その子どもはなぜ、おかゆのなかで煮えているのか
アグラヤ・ヴェテラニー
河出書房新社
2024-11-15


ピエロの父、曲芸師の母、踊り子のわたし。祖国を逃れ放浪生活を送る、サーカス一家末娘の無垢の物語。39歳で非業の死を遂げた伝説の作家による自伝的傑作。シャミッソー賞・ベルリン芸術賞受賞。
「地獄は天国の裏にある。」
祖国ルーマニアの圧政を逃れ、サーカス団を転々としながら放浪生活を送る、一家の末っ子であるわたし。ピエロの父さんに叩かれながら、曲芸師の母さんが演技中に転落死してしまうのではないかといつも心配している。そんな時に姉さんが話してくれるのが、「おかゆのなかで煮えている子ども」のメルヒェン。やがて優しいシュナイダーおじさんがやってきて、わたしと姉さんは山奥の施設へと連れて行かれるのだったが――。

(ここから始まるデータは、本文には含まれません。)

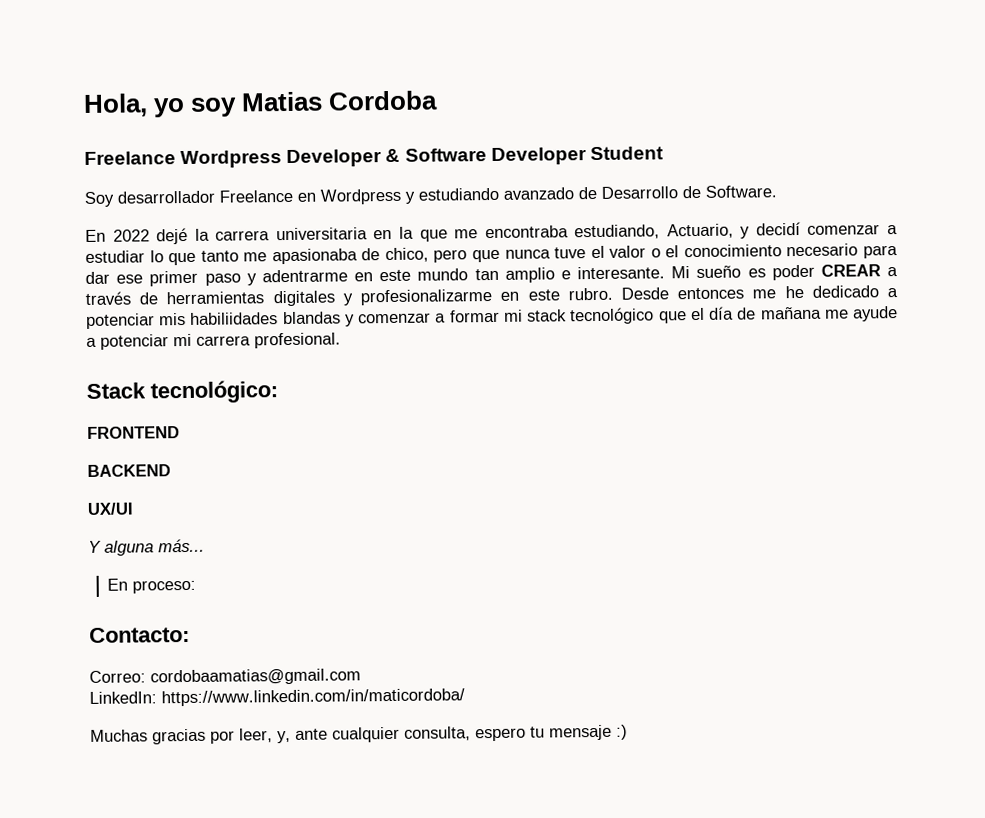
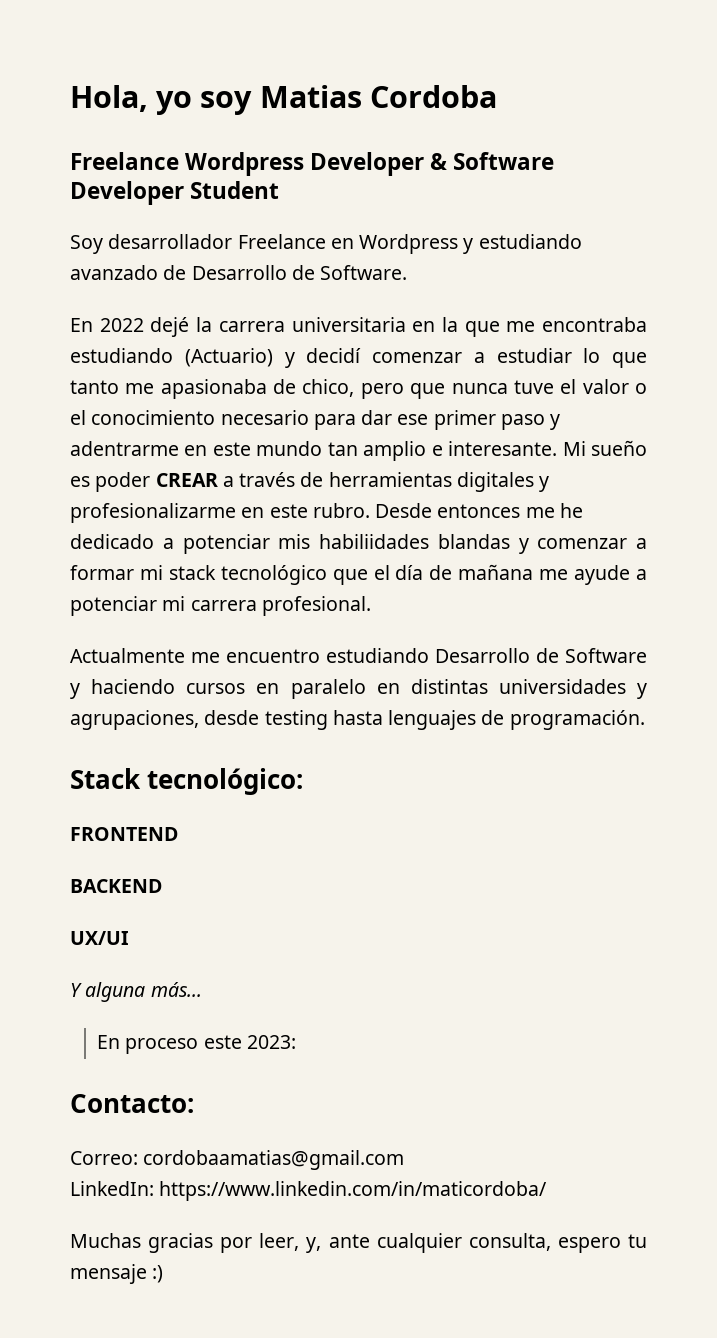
- En 2022 dejé la carrera universitaria en la que me encontraba estudiando, Actuario, y decidí comenzar a estudiar lo que tanto me apasionaba de chico, pero que nunca tuve el valor o el conocimiento necesario para dar ese primer paso y adentrarme en este mundo tan amplio e interesante.
+ En 2022 dejé la carrera universitaria en la que me encontraba estudiando (Actuario) y decidí comenzar a estudiar lo que tanto me apasionaba de chico, pero que nunca tuve el valor o el conocimiento necesario para dar ese primer paso y adentrarme en este mundo tan amplio e interesante.
+ Actualmente me encuentro estudiando Desarrollo de Software y haciendo cursos en paralelo en distintas universidades y agrupaciones, desde testing hasta lenguajes de programación.
- En proceso:
+ En proceso este 2023:

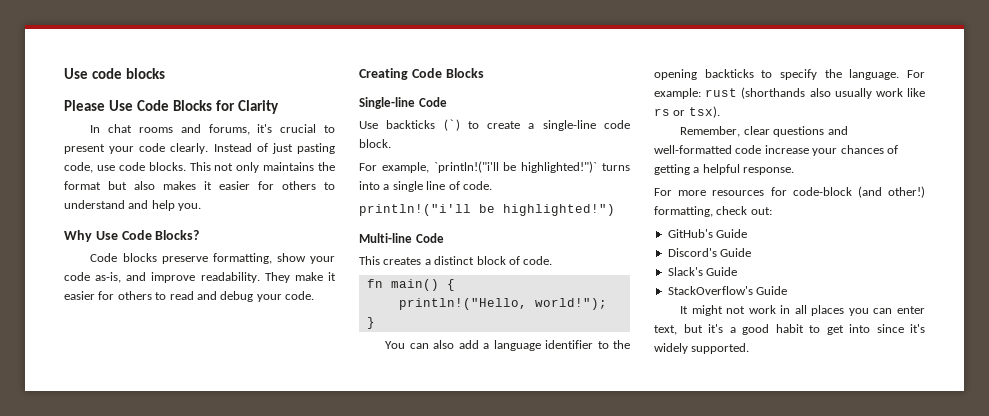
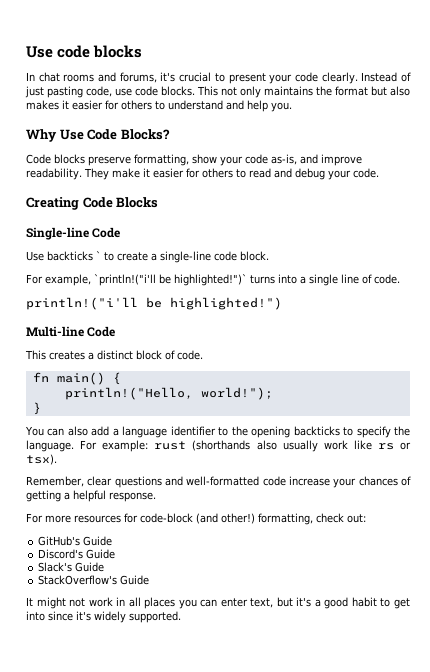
- Please Use Code Blocks for Clarity
- Use backticks (`) to create a single-line code block.
+ Use backticks ` to create a single-line code block.

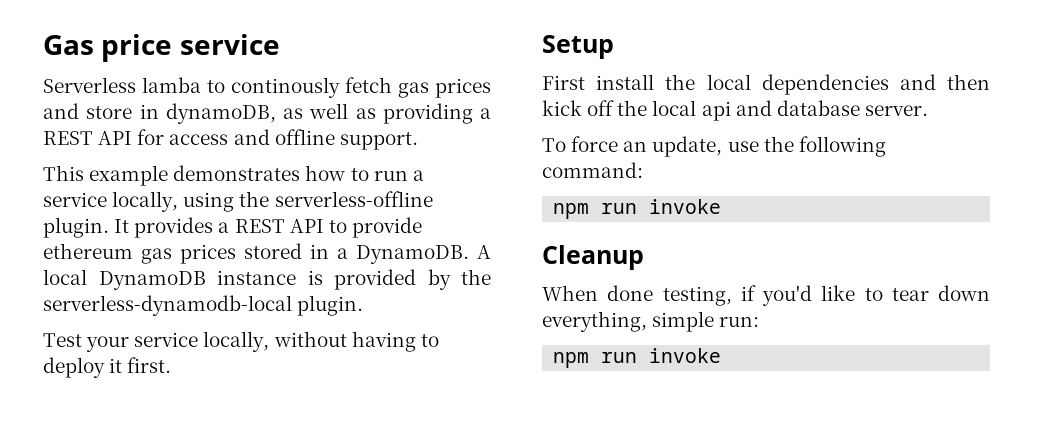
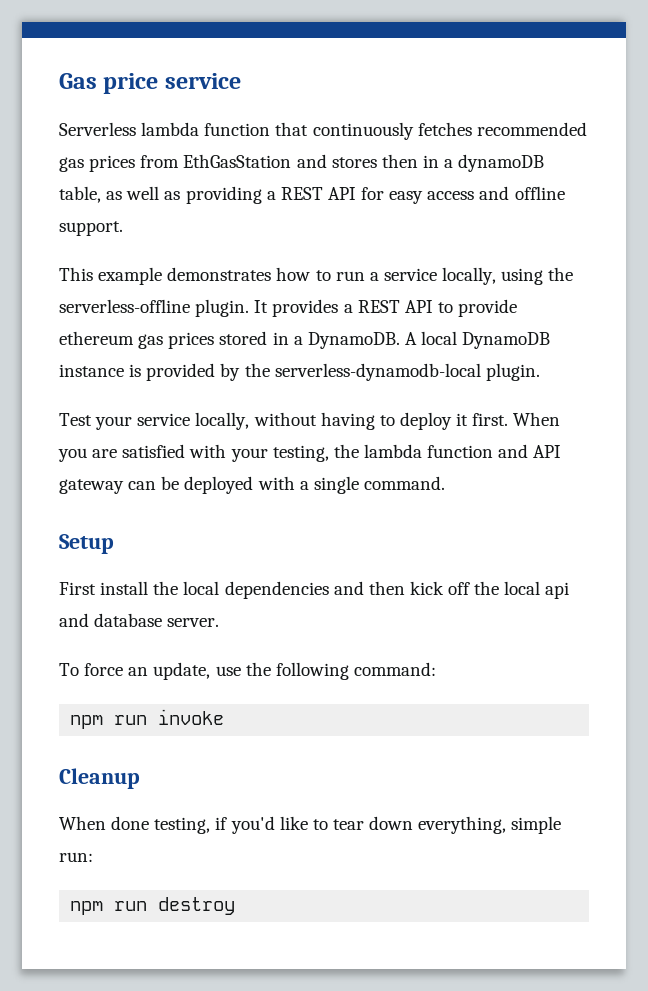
- Serverless lamba to continously fetch gas prices and store in dynamoDB, as well as providing a REST API for access and offline support.
+ Serverless lambda function that continuously fetches recommended gas prices from EthGasStation and stores then in a dynamoDB table, as well as providing a REST API for easy access and offline support.
+ When you are satisfied with your testing, the lambda function and API gateway can be deployed with a single command.
  When done testing, if you'd like to tear down everything, simple run:
- npm run invoke
+ npm run destroy

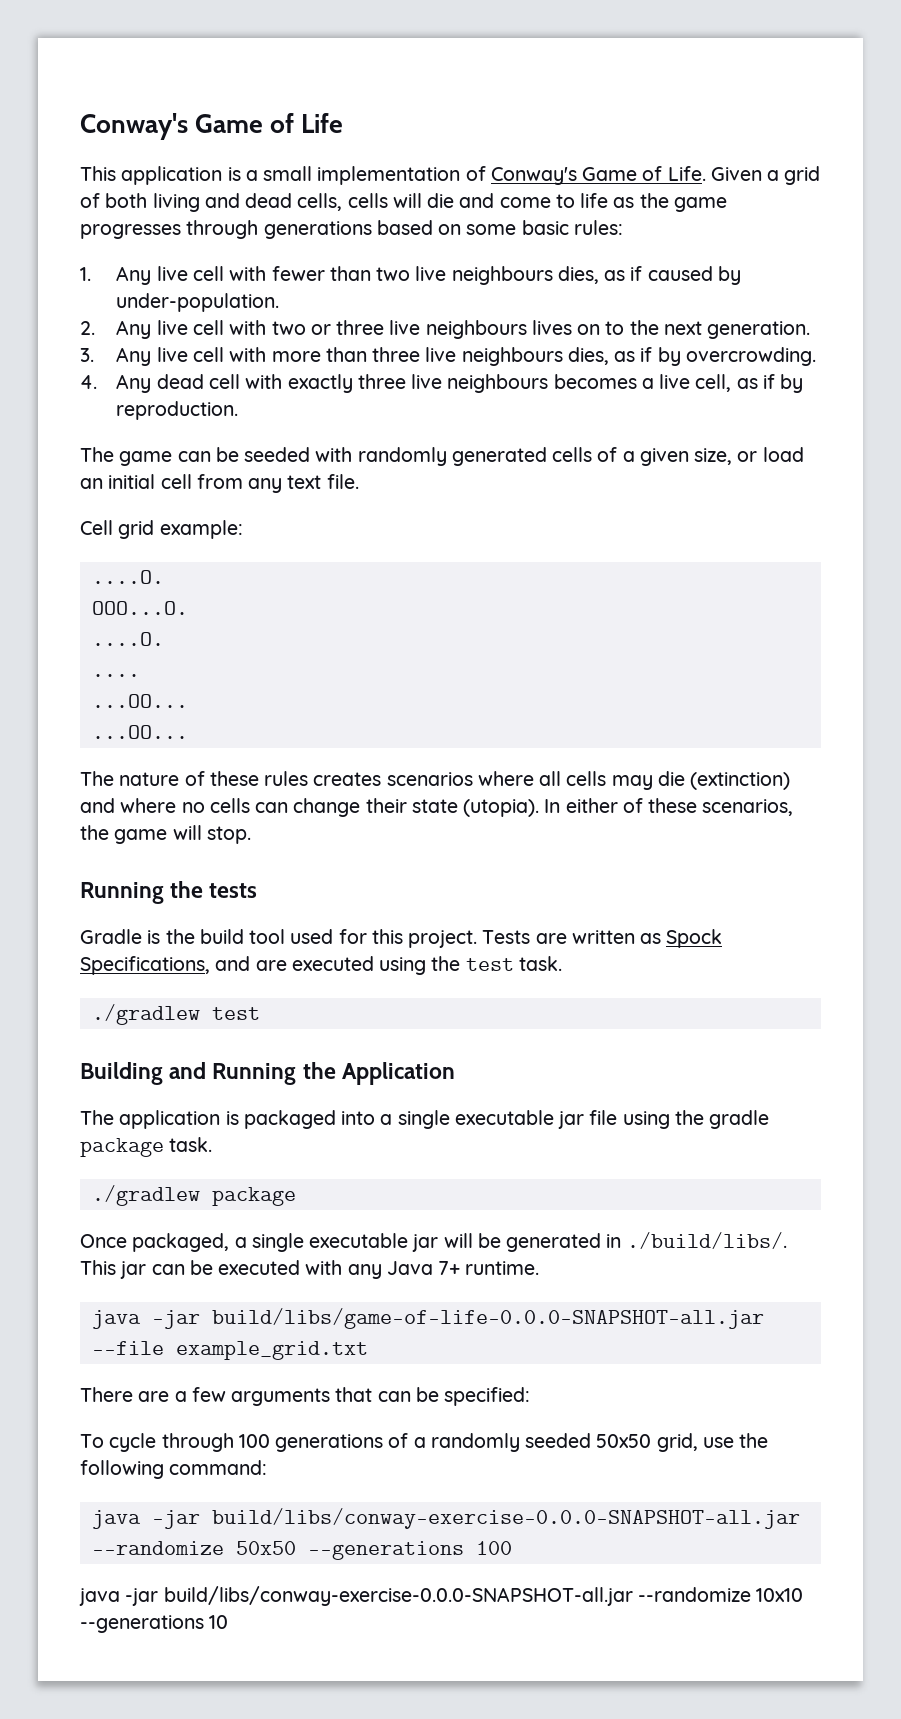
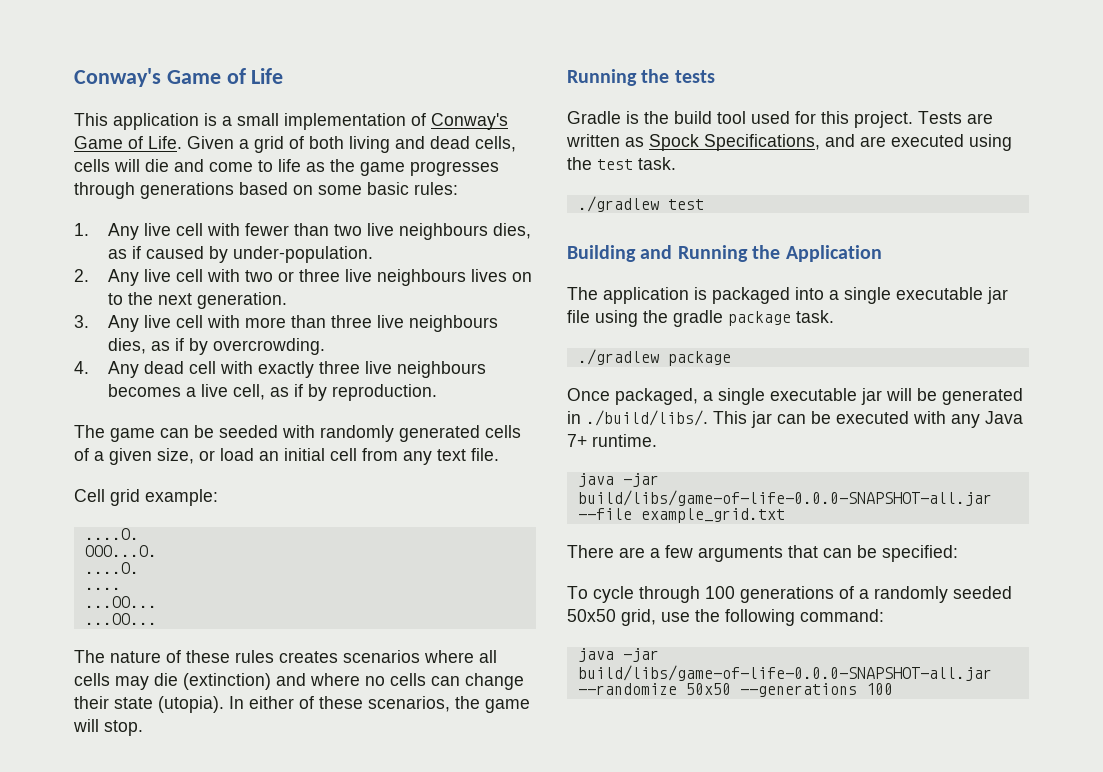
- java -jar build/libs/conway-exercise-0.0.0-SNAPSHOT-all.jar --randomize 50x50 --generations 100
+ java -jar build/libs/game-of-life-0.0.0-SNAPSHOT-all.jar --randomize 50x50 --generations 100
- java -jar build/libs/conway-exercise-0.0.0-SNAPSHOT-all.jar --randomize 10x10 --generations 10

世界16カ国で翻訳、伝説の作家が唯一残した自伝的傑作が、ついに邦訳!

とある界隈で読書モンスターと呼ばれている(笑)池澤春菜さんが出版区に2度目に出演された際、大急ぎで買い物をした本の中にあった1冊です(笑)タイトルが気になりすぎました。
ただタイトルからも、装丁の絵画からも分かるように、内容はとても重たく、そして個性的です。
小さな女の子が必死に生きていく中で抱えている闇を覗いているような、そんな感覚でした。父親も、母親も、姉も歪んでいて、だからわたしも歪んでいっている感じが伝わってきます。
一筋の光も感じることが出来ず、また著者さんが自死されていると知り、本当に絶望しかない…。
それでも著者さんが死を選んだことで心が穏やかになるのならば、それでよいのかもしれない…と思ったりもしました。